Appellant Paul Lewis Dottley, Jr., and appellee Melanie Beth (Dottley) Miller were divorced on October 2, 2000. On January 15, 2006, appellant filed a petition for modification of child support, alleging a change in circumstances justifying a decrease in child support. Appellee answered, requested an increase in child support, and filed a counterclaim for contempt. The trial court set the case for a hearing on December 21, 2006.

The record reflects that on December 21, 2006, the trial court requested the attorneys to identify themselves and the parties they represented. The court then explained that there were two matters before the court: a petition to modify support and a motion for contempt. The following includes the remainder of the proceedings:1

The Court: ... I visited with the attorneys in the back and received some indication of what the anticipated testimony might be. And from that I reached a decision. Mr. Harper, would you announce it?
Mr. Harper: Yes, sir, Your Honor. Mr. Dottley owes to my client the sum of $800.00 in back child support. In addition he owes the sum of $185.00 for school fees, which he has not paid. That total is $985. That amount will be paid within ninety days of today’s date.
In addition, my client will be awarded attorney’s fees of $500.00 for Defendant’s failure to follow the previous orders of the court. That fee will be paid within ninety days.
The Plaintiffs petition for increase is denied. The Defendant’s petition for a decrease is denied. The tax deduction will continue to be carried by my client.
During the summer months when the Defendant has the child for at least fourteen days he will be entitled to a reduction of one-half of his child support obligation. The child support will continue to be $400.00 per month.
The parties previously in a property settlement agreement provided that they would each be responsible for one-half of private school tuition and expenses. That agreement was entered into during the divorce and the Court finds it shall continue to be enforced. Therefore, they will both continue to be responsible for half of the tuition and fees for the private school the child is attending.
The Court: Okay. Very well. And this is the ruling of the court. Is there anything further, Mr Haddock?
Mr. Haddock: Excuse me, Your Honor?
The Court: I said that’s the ruling of the Court.
Mr. Haddock: Just note our objection, Your Honor, that the Court ruled without taking any evidence, any testimony, looking at none of the evidence to be presented in this case. That he ruled basically on all the representations ofMs.Dottley’s attorney and to that we object.
I’ve tried about a thousand of these cases and this is the first time I’ve ever had a ruling without any evidence. To that we object and to that we’re going to appeal.
The Court: Well, you know, while we’re here you can
Mr. Haddock: The Court’s announced [its] ruHng. If we’re going to have a hearing I’m going to ask the Court to recuse, because the Court’s already decided what he’s going to do without the first witness taking the stand.
The Court: Okay. Well, yeah, that’s my ruling based upon the proposed facts as I appreciate them to be if this matter was presented to the Court.

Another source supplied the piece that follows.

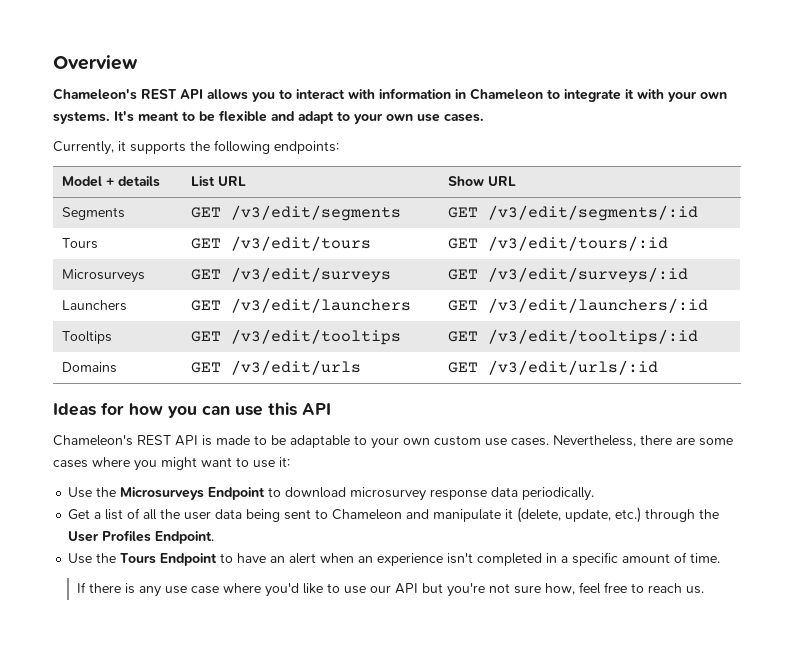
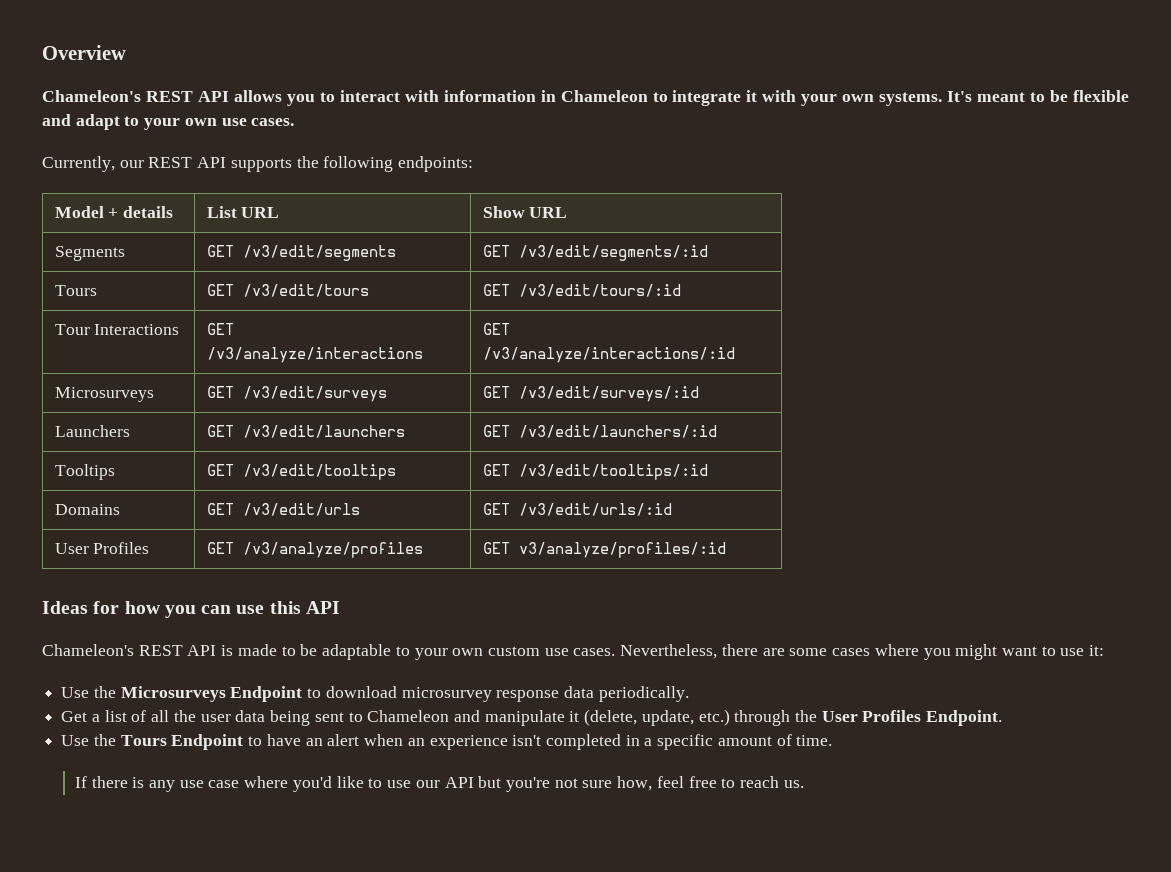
- Currently, it supports the following endpoints:
+ Currently, our REST API supports the following endpoints:
+ Tour Interactions | GET /v3/analyze/interactions | GET /v3/analyze/interactions/:id
+ User Profiles | GET /v3/analyze/profiles | GET v3/analyze/profiles/:id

The trial court entered an order on January 31, 2007, denying appellant’s request for a decrease in child support and essentially incorporating the rulings set forth above in its oral pronouncement. Appellant filed a timely appeal from the order.

Appellant’s argument on appeal is that the trial court erred by, in essence, granting a summary judgment when it ruled without allowing testimony or receiving any evidence. Appellant claims that summary judgment is an extreme remedy; that this case is fact intensive; and that summary judgment was therefore inappropriate. Appellee responds, arguing that this court’s review is limited to the record, and that appellant’s failure to proffer evidence or testimony precludes our review on appeal, citing Duque v. Oshman’s Sporting Goods, 327 Ark. 224, 937 S.W.2d 179 (1997), and other cases standing for this proposition. Appellee claims that it is apparent that the trial court was attempting to offer appellant an opportunity for a hearing when it said, “Well, you know, while we’re here you can —” and that appellant’s counsel declined the offer. Appellee also argues that the record does not contain any evidence or testimony upon which a request to reduce child support could be granted, that the appellant offered nothing to meet his burden of showing that a change in circumstances had occurred, and that evidence and testimony not proffered will not be considered on appeal.

A change in circumstances must be shown before a court can modify an order for child support, and the party seeking modification has the burden of showing a change in circumstances. Reynolds v. Reynolds, 299 Ark. 200, 771 S.W.2d 764 (1989). In determining whether there has been a change in circumstances warranting adjustment in support, the supreme court has held that the trial court should consider remarriage of the parties, a minor reaching majority, change in the income and financial conditions of the parties, relocation, change in custody, debts of the parties, financial conditions of the parties and families, ability to meet current and future obligations, and the child-support chart. Evans v. Tillery, 361 Ark. 63, 204 S.W.3d 547 (2005).

On appeal, we review child-support awards de novo on the record. Martin v. Scharbor, 95 Ark. App. 52, 54, 233 S.W.3d 689, 692 (2006). A trial court’s determination regarding whether there are sufficient changed circumstances to warrant a modification in child support is a question of fact that we will not reverse unless it is clearly erroneous. Woodson v. Johnson, 63 Ark. App. 192, 975 S.W.2d 880 (1998). A finding is clearly erroneous when, although there is evidence to support it, the reviewing court on the entire evidence is left with a definite and firm conviction that a mistake has been committed. Martin, 95 Ark. App. at 54, 233 S.W.3d at 692.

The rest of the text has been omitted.